Out of the listing below, copy every line that carries the string "weight".
---+---
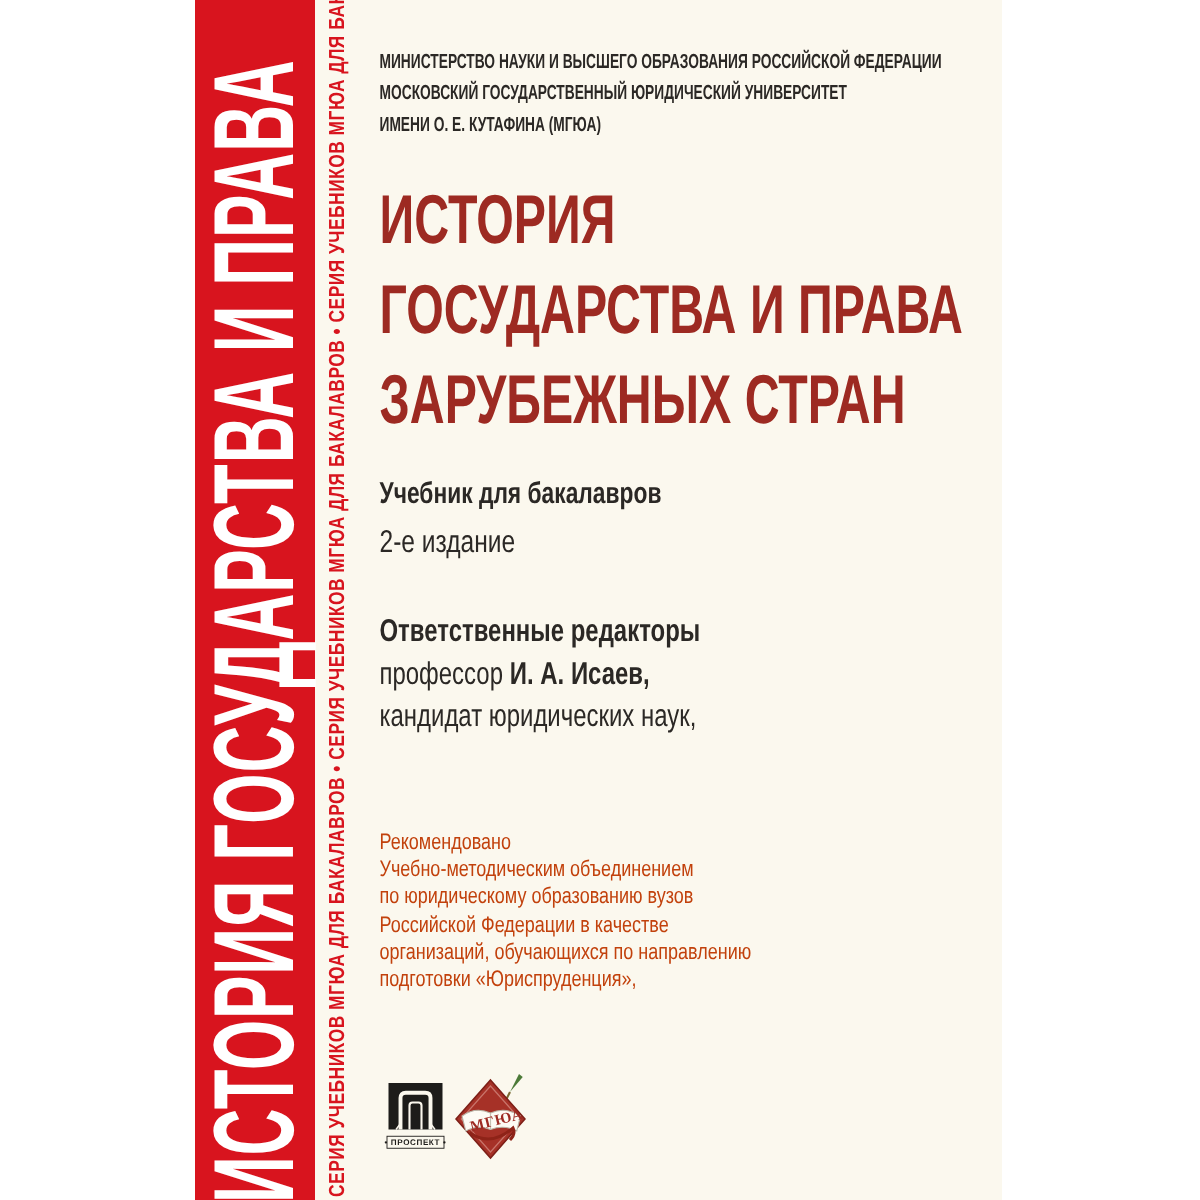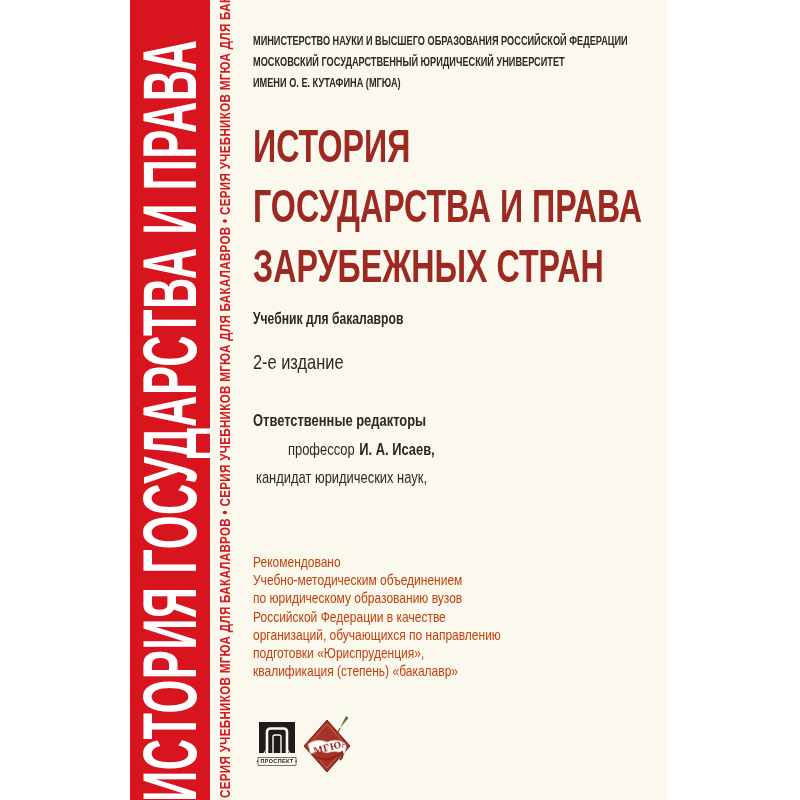--- a/index.html
+++ b/index.html
@@ -39,7 +39,7 @@
            color:var(--title-red,#9d2a22); }
   .title .sc { transform:scaleX(.70); }
 
-  .subtitle { top:303px; font-size:16px; font-weight:bold; line-height:32px; }
+  .subtitle { top:313px; font-size:20px; font-weight:bold; line-height:32px; }
   .subtitle .sc { transform:scaleX(.76); }
 
   .edition { top:348px; font-size:21px; line-height:28px; }

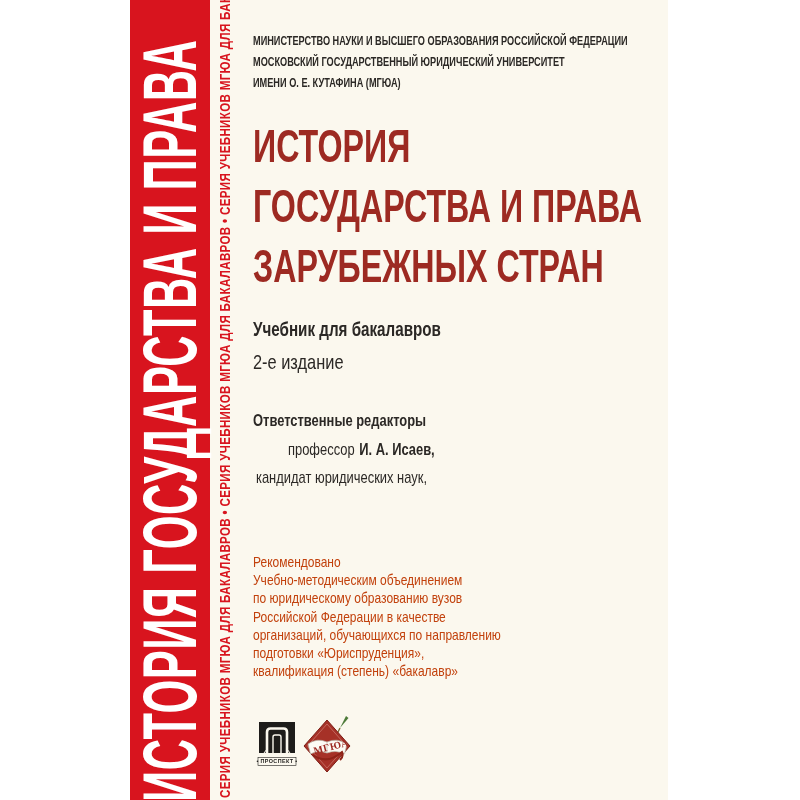--- a/index.html
+++ b/index.html
@@ -45,7 +45,7 @@
   .edition { top:348px; font-size:21px; line-height:28px; }
   .edition .sc { transform:scaleX(.78); }
 
-  .editors { top:407px; font-size:17px; line-height:28.6px;text-align:right; }
+  .editors { top:407px; font-size:21px; line-height:28.6px; }
   .editors .sc { transform:scaleX(.76); }
   .editors .bold { font-weight:bold; }
   .editors .name { font-weight:bold; margin-left:6px; }

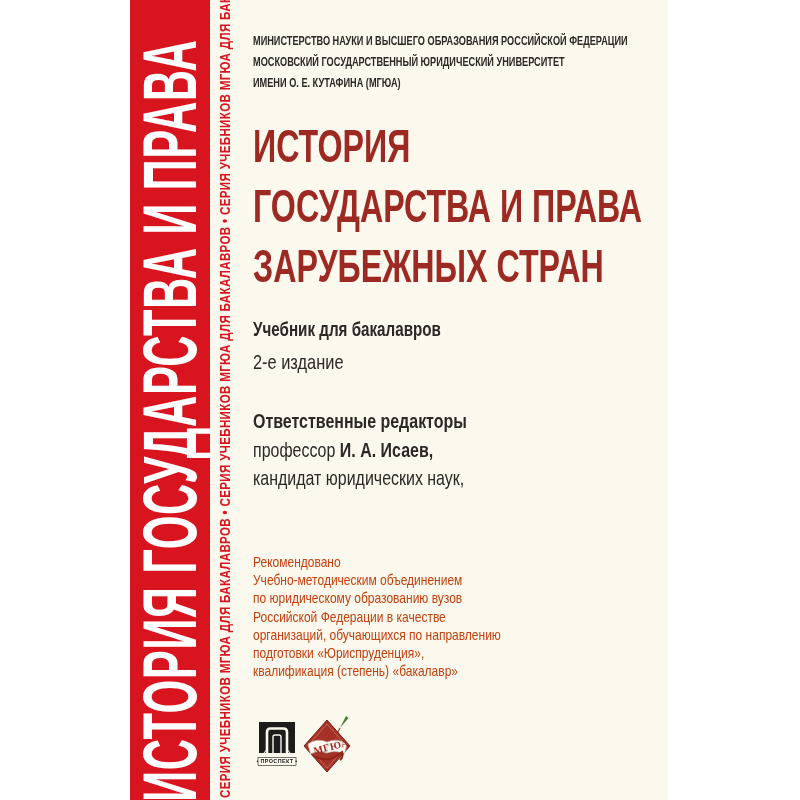--- a/index.html
+++ b/index.html
@@ -105,7 +105,6 @@
     <div class="line"><span class="sc">Российской Федерации в качестве</span></div>
     <div class="line"><span class="sc">организаций, обучающихся по направлению</span></div>
     <div class="line"><span class="sc">подготовки «Юриспруденция»,</span></div>
-    <div class="line"><span class="sc">квалификация (степень) «бакалавр»</span></div>
   </div>
 
   <div class="logos">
---+---
* [ANSWER TO THIS TASK]
-  .subtitle { top:303px; font-size:16px; font-weight:bold; line-height:32px; }
+  .subtitle { top:313px; font-size:20px; font-weight:bold; line-height:32px; }
   .editors .bold { font-weight:bold; }
   .editors .name { font-weight:bold; margin-left:6px; }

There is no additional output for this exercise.